Cleaning up the IDs in a FASTA file
I have some FASTA files with headers like this:
>gi|83274083|ref|AC_000032.1| Mus musculus strain mixed chromosome 10, alternate assembly Mm_Celera, whole genome shotgun sequence
I wanted to extract just the 2nd field, so here's a Perl 6 script to do that:
#!/usr/bin/env perl6use File::Temp;
sub MAIN (*@files) {
my $i = 0;
for @files -> $file {
my ($tmpfile, $tmpfh) = tempfile();
printf "%3d: %s\n", ++$i, $file.IO.basename;
for $file.IO.lines -> $line {
if $line.substr(0,1) eq '>' {
my @flds = $line.split('|');
$tmpfh.print(">" ~ @flds[1] ~ "\n");
}
else {
$tmpfh.print("$line\n");
}
}$tmpfh.close;
move $tmpfile, $file;
}
}put "Done.";
Hello kyclark,
Thanks you for this post, Today I learned what Fasta File formats are.
Best,
Charlie
FWIW, I would write the inner for loop as:
$tmpfh.say( .starts-with(">") ?? ">" ~ .split('|')[1] !! $_ )
for $file.IO.lines;
:-)
Does split produce lazy list in Perl 6?
split('|')[1]
Will it read all fields in memory or just stop after finding second?
BTW: How did you start your career in bioinformatics?
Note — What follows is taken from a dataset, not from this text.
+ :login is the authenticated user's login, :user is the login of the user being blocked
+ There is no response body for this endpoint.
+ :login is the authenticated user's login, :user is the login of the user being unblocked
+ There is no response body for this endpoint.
Was your primary education biology/genetics and you used Perl as a tool to solve your tasks, or was it the other way - you were a bored programmer that thought one day "it would be cool to sequence and save my hamster to hard drive"?
What is the bio knowledge threshold required to start work in bioinformatics company?
split() currently does not create a lazy list. If the grammar engine is used to split, it creates all Match objects prior to returning and starting to hand them back. If it is not, it is using the internal nqp::split function, which also builds structures in memory (and does not have a parameter to only split into x elements).
So, split is not lazy.
"starts-with" is a great thing to show my beginner students! I keep forgetting about that, but it's a nice borrow from Python. Thanks!
Pawel, I accidentally stumbled into bioinformatics. I was a Perl hacker who got hired by Lincoln Stein back in 2001 to work at Cold Spring Harbor Lab. It was immediately fascinating and horribly intimidating. I have never felt even a little bit competent as a biologist, but I keep trying to learn as much as possible. After working for CSHL (on the Gramene.org project), I moved to the Univ. of Arizona where I work for Dr. Bonnie Hurwitz in a field called "metagenomics." I'm still in way over my head, but she puts up with me because I can hack together pipelines. So, just keep learning, get in at entry level, and never stop.